Os cientistas da Organização das Nações Unidas (ONU) trabalharam durante o fim de semana para terminar um relatório sobre como diminuir os gases de efeito de estufa, que estão aumentando o aquecimento global.
Os participantes do IPCC sugerem uma alteração rápida dos combustíveis fósseis nos próximos oito anos e a utilização geral da tecnologia de remoção de carbono para limitar o aquecimento do planeta.
Porém, cientistas e governos discordaram entre si sobre diversos pontos, como o montante do financiamento preciso para que os países em desenvolvimento combatam a crise climática, ou que importância deve ser dada às políticas como a eliminação gradual dos subsídios aos combustíveis fósseis.

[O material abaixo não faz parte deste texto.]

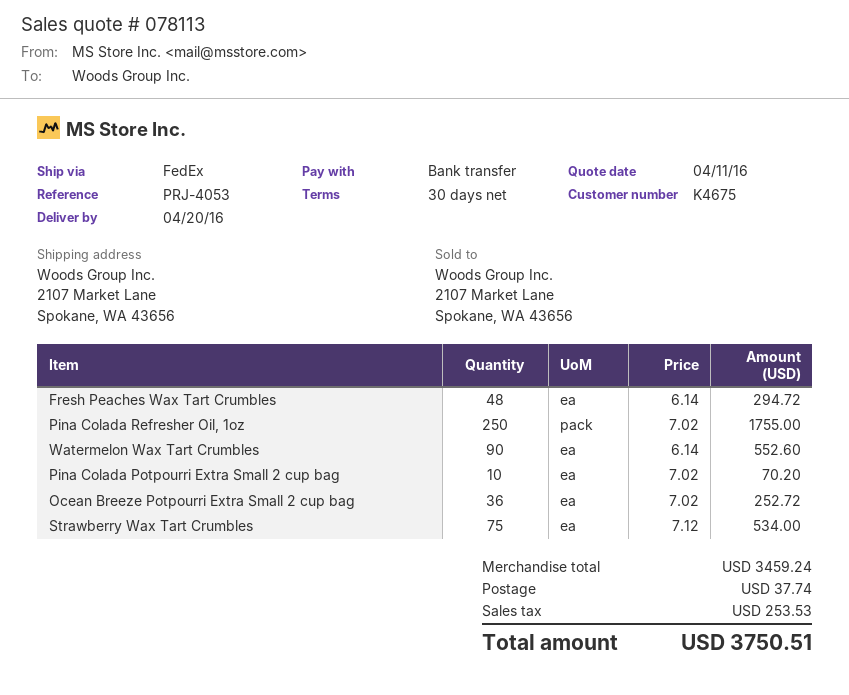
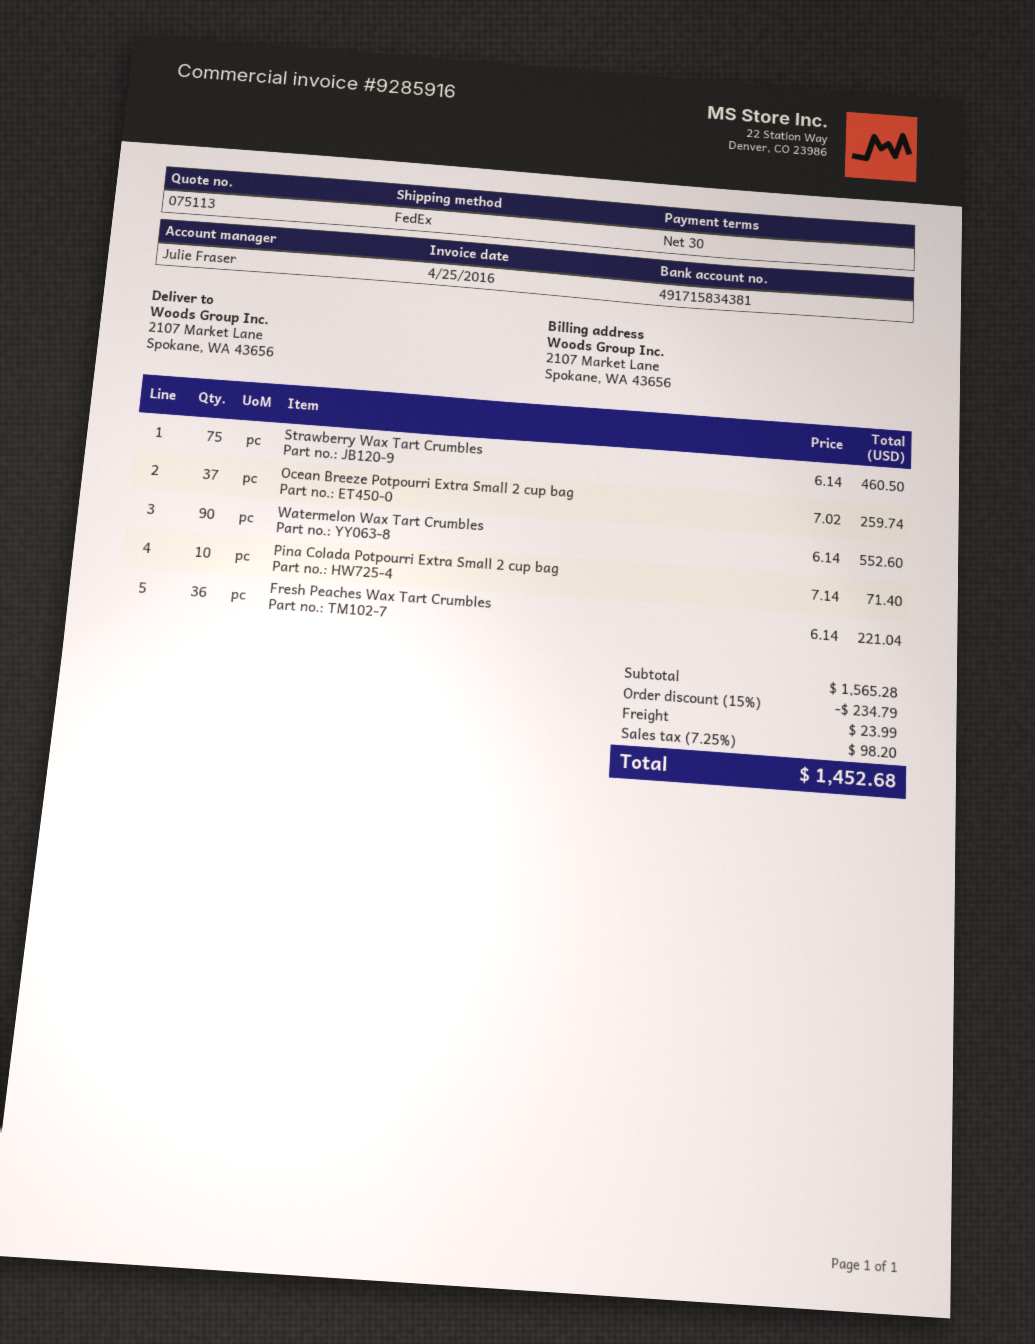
quote number: 078113 -> 075113
Fresh Peaches Wax Tart Crumbles: 48 x 6.14 = 294.72 -> 36 x 6.14 = 221.04
Pina Colada Refresher Oil, 1oz: 250 x 7.02 = 1755.00 -> none
Pina Colada Potpourri Extra Small 2 cup bag: 10 x 7.02 = 70.20 -> 10 x 7.14 = 71.40
Ocean Breeze Potpourri Extra Small 2 cup bag: 36 x 7.02 = 252.72 -> 37 x 7.02 = 259.74
Strawberry Wax Tart Crumbles: 75 x 7.12 = 534.00 -> 75 x 6.14 = 460.50
subtotal: 3459.24 -> 1565.28
discount: none -> 15% = 234.79
shipping: 37.74 -> 23.99
tax: 253.53 -> 98.20
total: 3750.51 -> 1452.68

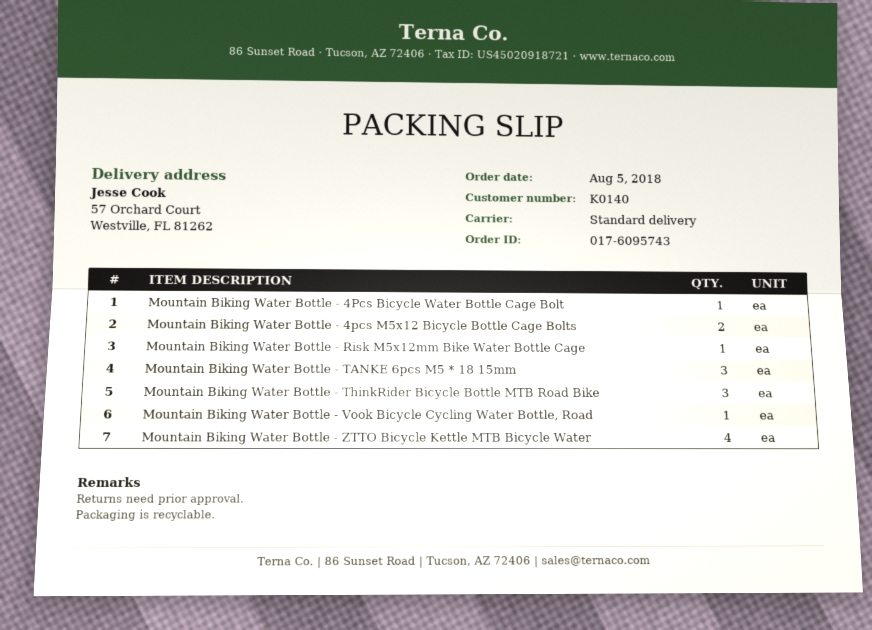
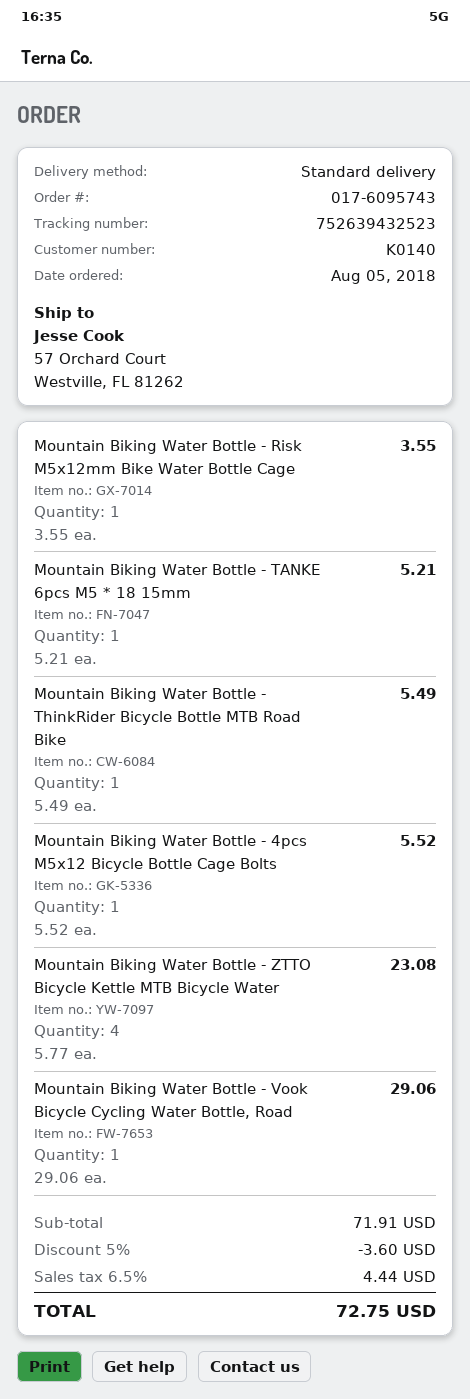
Mountain Biking Water Bottle - 4Pcs Bicycle Water Bottle Cage Bolt: 1 -> none
Mountain Biking Water Bottle - 4pcs M5x12 Bicycle Bottle Cage Bolts: 2 -> 1
Mountain Biking Water Bottle - TANKE 6pcs M5 * 18 15mm: 3 -> 1
Mountain Biking Water Bottle - ThinkRider Bicycle Bottle MTB Road Bike: 3 -> 1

O jornal britânico The Guardian informa que a Índia demanda mudanças fundamentais em questões que incluem as finanças, em parceria com a Arábia Saudita, que deseja uma função contínua para os combustíveis fósseis, enquanto outros países, como a China e o Equador, também se posicionaram sobre outras questões. A Rússia surpreendeu os governos ao desempenhar um papel mais discreto.
Parte fundamental do relatório vai explanar o que o mundo pode fazer até 2030 para reduzir o aquecimento global.
Diante do conflito na Ucrânia, que elevou expressivamente os preços da energia, muitas regiões, incluindo os Estados Unidos, a União Europeia e o Reino Unido, estão reavaliando sua dependência de combustíveis fósseis.
O documento aponta soluções para diminuir as emissões de gases de efeito de estufa e segue a outros dois, de agosto de 2021 e fevereiro deste ano. Os cientistas estudam possíveis formas de desacelerar o aquecimento global em setores como energia, transportes, indústria e agricultura.